Pages

Tuesday, December 14, 2010

Unplugged from our Instincts

I have a love/hate relationship with technology. I love how it has simplified communication and practical arrangements, and I hate how deeply it has infiltrated every area of our lives. We rely on it at best, and are obsessed by it at worst. I am the first to admit that I love what Facebook and e-mail bring to my life, but now that I have an iPhone, I detest that I feel like checking it all of the time when I should be talking to my kids or looking at the world through my van windows when I'm parked somewhere.

I don't want to be a slave to the very things that exist to make my life easier. I have to remind myself that I am in control of how many times I check e-mail and Facebook. It's not my laptop or my iPhone's fault. It's mine.
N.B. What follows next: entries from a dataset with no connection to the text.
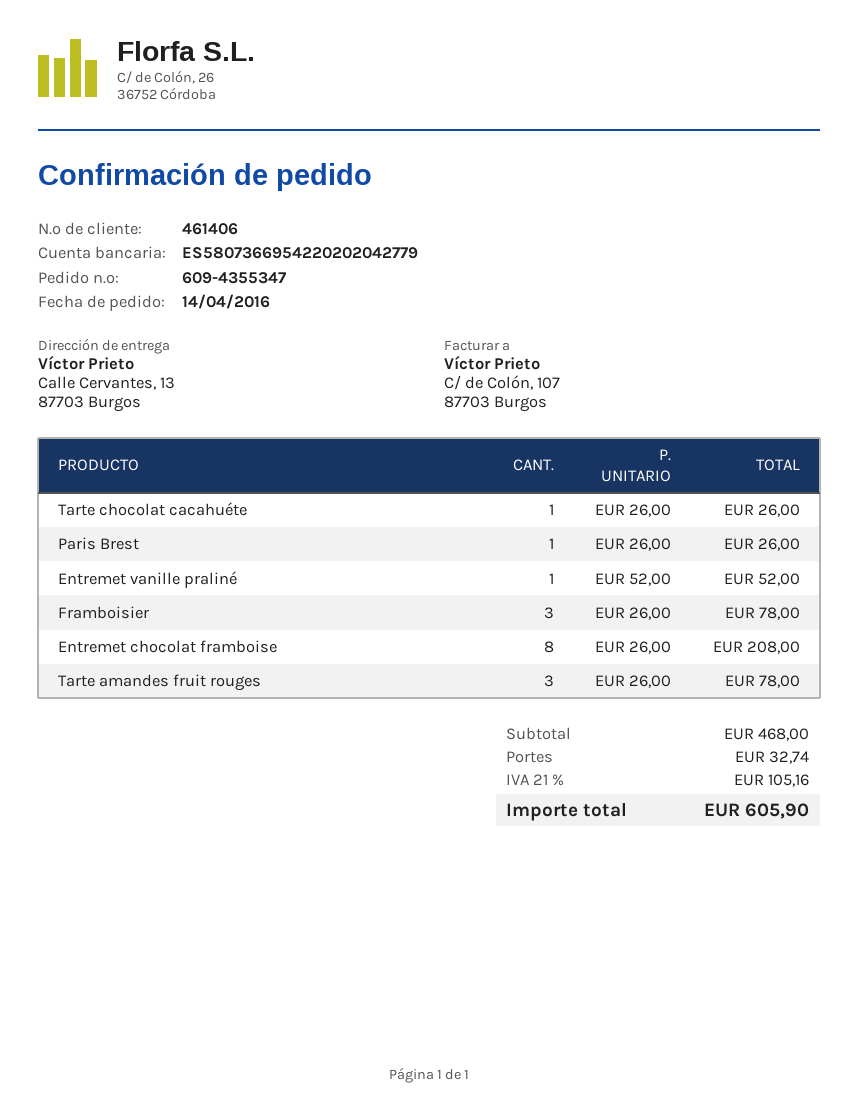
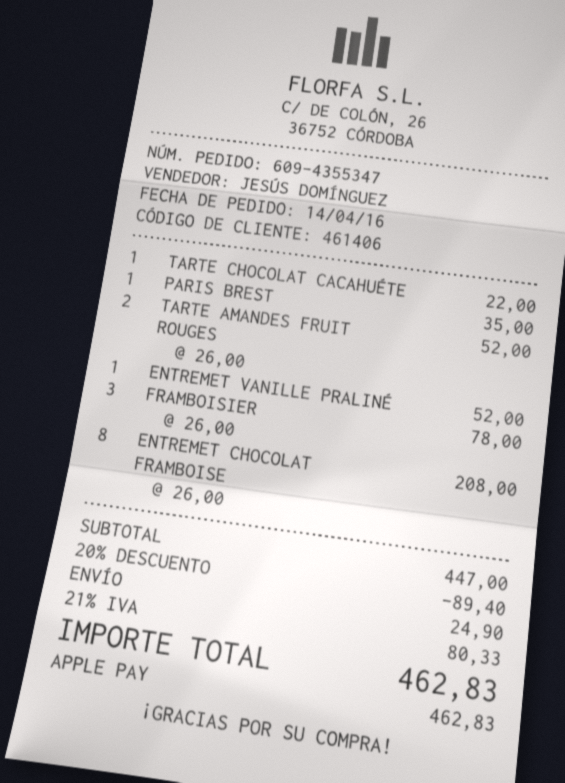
Tarte chocolat cacahuéte: 1 x 26.00 = 26.00 -> 1 x 22.00 = 22.00
Paris Brest: 1 x 26.00 = 26.00 -> 1 x 35.00 = 35.00
Tarte amandes fruit rouges: 3 x 26.00 = 78.00 -> 2 x 26.00 = 52.00
subtotal: 468.00 -> 447.00
discount: none -> 20% = 89.40
shipping: 32.74 -> 24.90
tax: 21% = 105.16 -> 21% = 80.33
total: 605.90 -> 462.83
I must choose to unplug, and to wait, and to engage with people instead of electronics.

One of my students in the last writing class talked about taking her children to a remote cabin for the entire summer, where they have no internet or television, and they find pure joy in playing with rocks and sticks outside at the water's edge. She talked about how hard it is for them all to withdraw from technology, but how rewarding they find their time away, and how hard it is to leave it behind and re-enter our fast paced and stressful society. She used the phrase, "unplugged from our instincts" to describe our current culture, and those words have been rattling around in my head for weeks now.
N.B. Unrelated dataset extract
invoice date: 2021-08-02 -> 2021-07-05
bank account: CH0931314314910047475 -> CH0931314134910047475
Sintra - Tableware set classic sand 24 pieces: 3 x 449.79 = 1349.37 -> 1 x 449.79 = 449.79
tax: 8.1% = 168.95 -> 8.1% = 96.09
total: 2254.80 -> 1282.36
I don't want to unplug from my instincts. I want to take what is good and convenient about all of the technology we have available to us, and leave what is lethal and imprisoning. I want to take back the control of the devices in my possession, and plug my own instincts back in. I have a choice to check my iPhone and laptop obsessively, or to set aside times to respond to them and other times to ignore them.

I have no earthly idea what the balance should be or how to uphold it, but I'm going to make it a higher priority in the coming days and weeks. If I face this struggle as a thirty-eight year old, how much worse is it going to be for my children, who will never know anything other than this plugged-in electronic world? I must show them that there is a balance to be found and upheld, even if it flies in the face of the culture around them.

There are hard choices to be made, but if I don't live this example out for them, where will they turn in order to find a working example to follow? Technology is here to stay, and will continue to move at the speed of light, and change so quickly it becomes impossible to keep up with it. I recognize that as a fact. But I can create boundaries to fence it in and not let it overrun my human relationships, which are a million times more important than a beeping device. I want to keep my instincts sharp, and not trade who I am and what I value for the ability to be reached 24/7.